• Directions:
From the line containing "(369, 1058) none -> [97,1309,117,1325] ☑" through the last line of the data, return those lines exactly as written and nothing more.

(Itemized modification records)
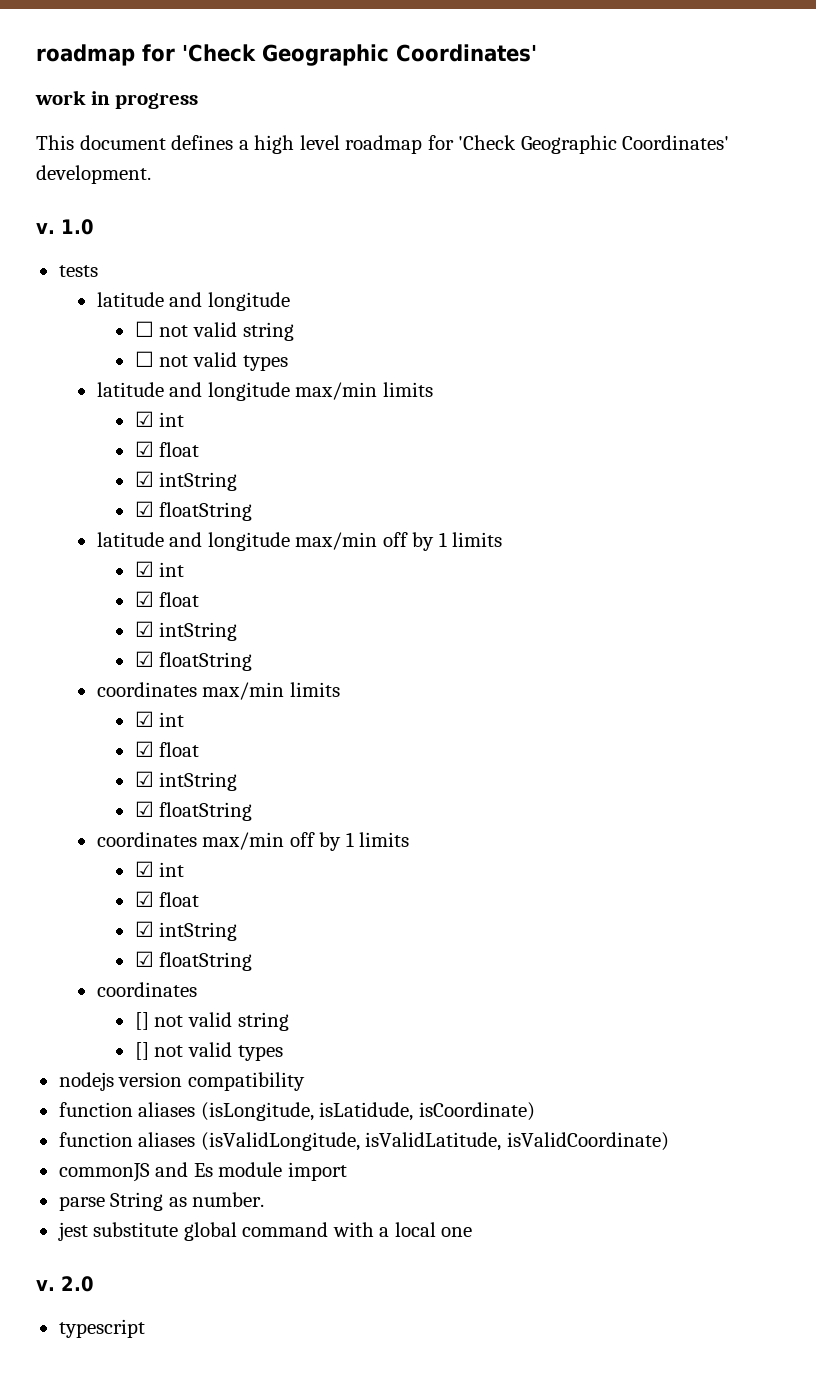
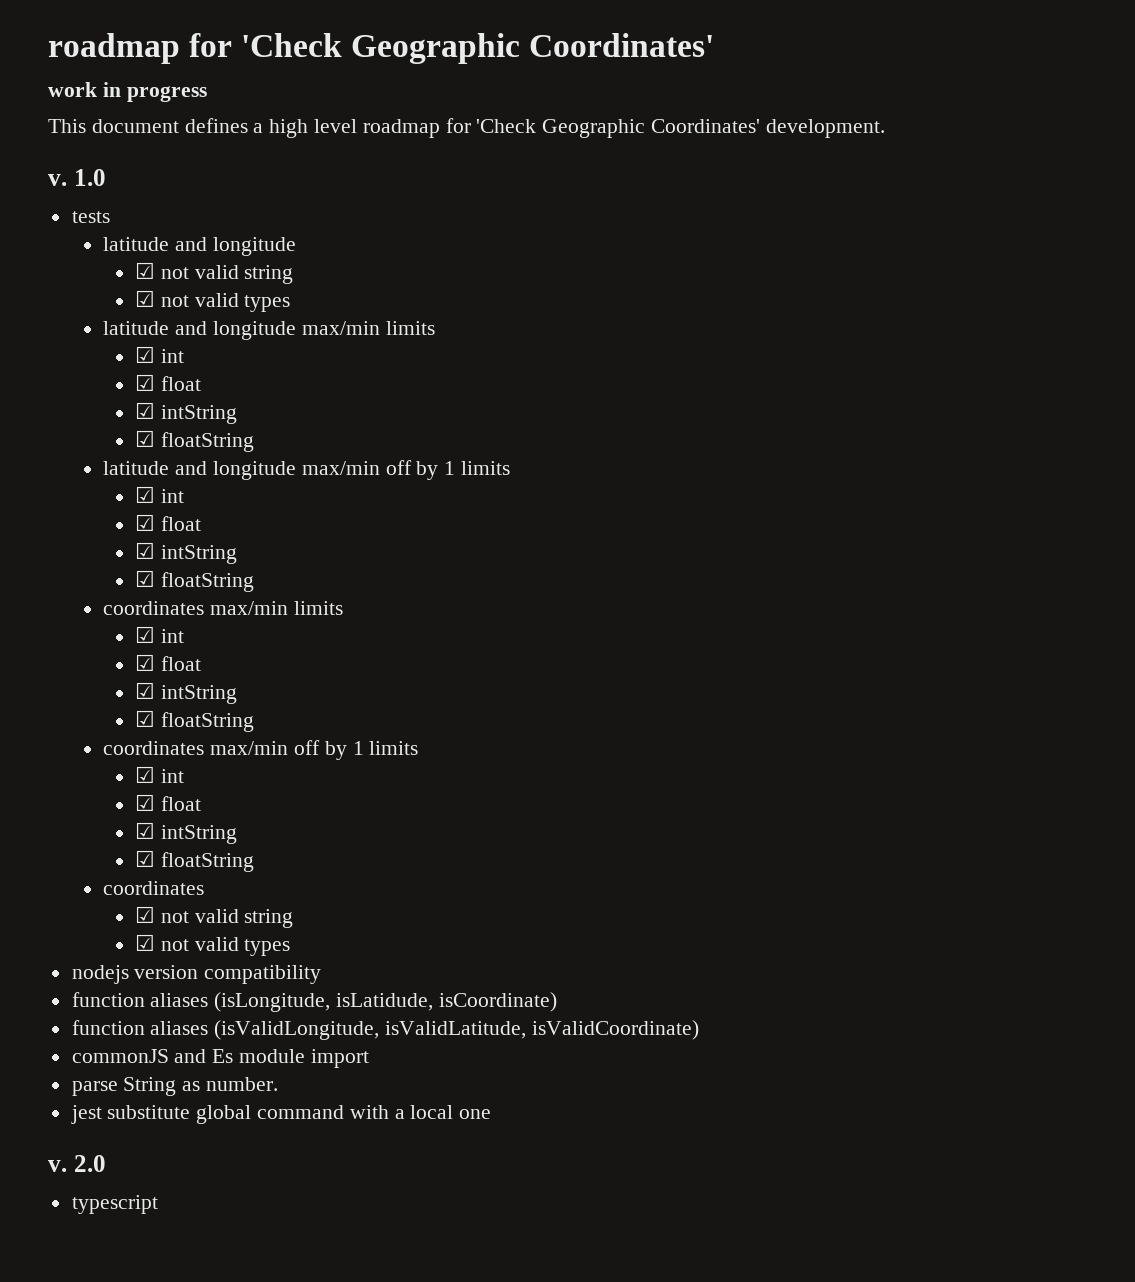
[134,321,294,341] [134,351,154,367] ☐ not valid string // ☐ -> [134,262,294,284] [134,290,155,307] ☑ not valid string // ☑
[134,1012,289,1031] [134,1042,149,1060] [] not valid string // [] -> [134,906,294,928] [134,934,155,951] ☑ not valid string // ☑

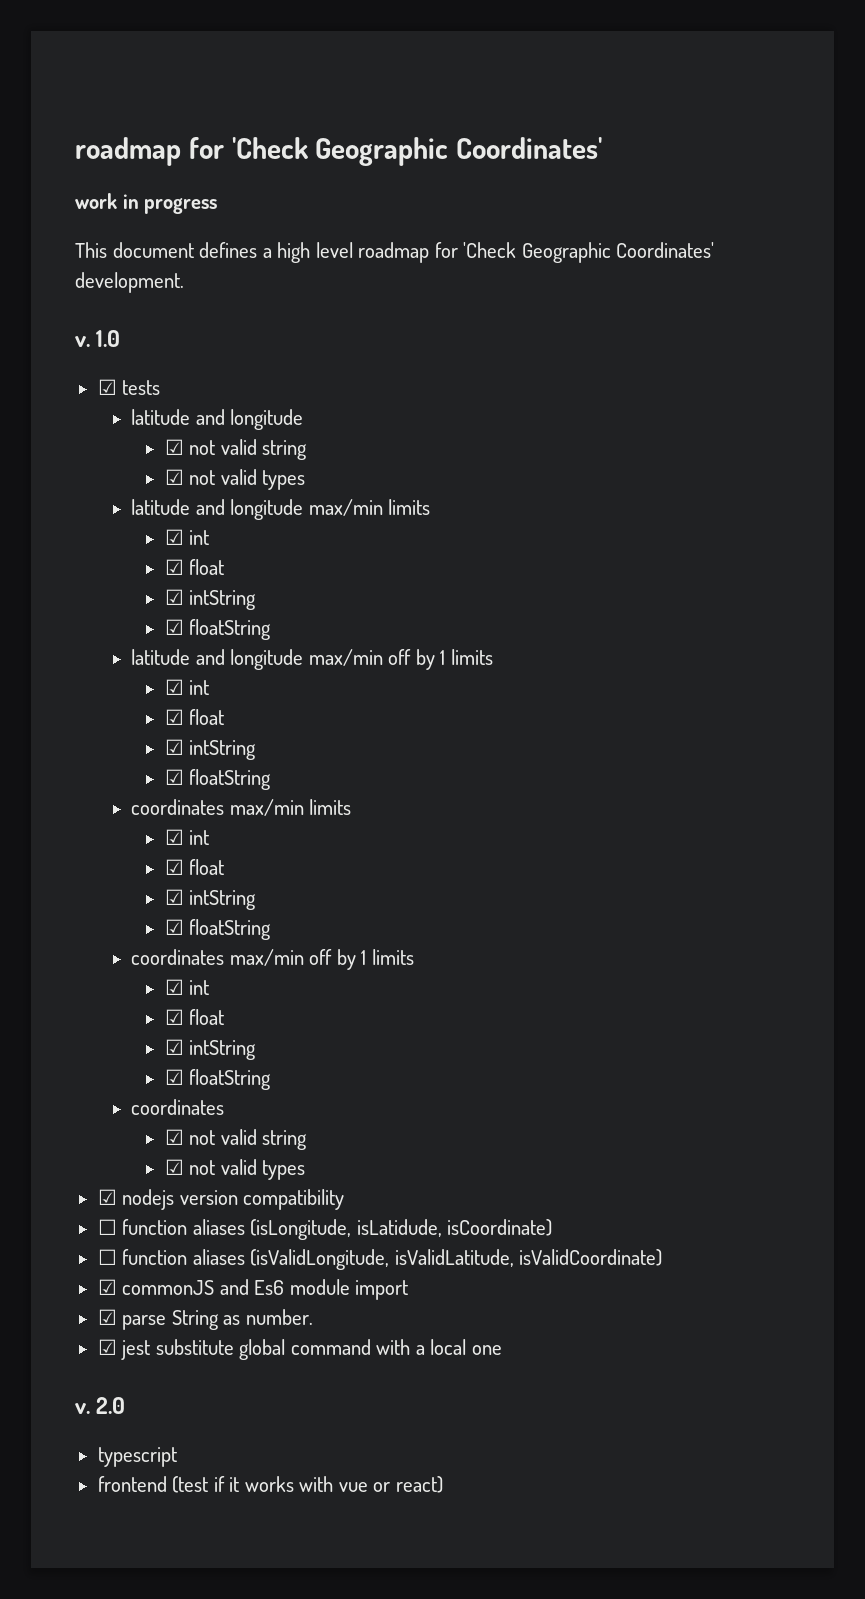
(106, 177) none -> [97,379,117,395] ☑
(291, 947) none -> [97,1189,117,1205] ☑
(322, 974) none -> [97,1219,117,1235] ☐
(557, 1002) none -> [97,1249,117,1265] ☐
(699, 1030) none -> [97,1279,117,1295] ☑
[212,1049,234,1063] Es -> [254,1280,285,1295] Es6
(369, 1058) none -> [97,1309,117,1325] ☑
(279, 1084) none -> [97,1339,117,1355] ☑
(158, 1204) none -> [97,1476,443,1493] // frontend (test if it works with vue or react)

• Exercise result:
(369, 1058) none -> [97,1309,117,1325] ☑
(279, 1084) none -> [97,1339,117,1355] ☑
(158, 1204) none -> [97,1476,443,1493] // frontend (test if it works with vue or react)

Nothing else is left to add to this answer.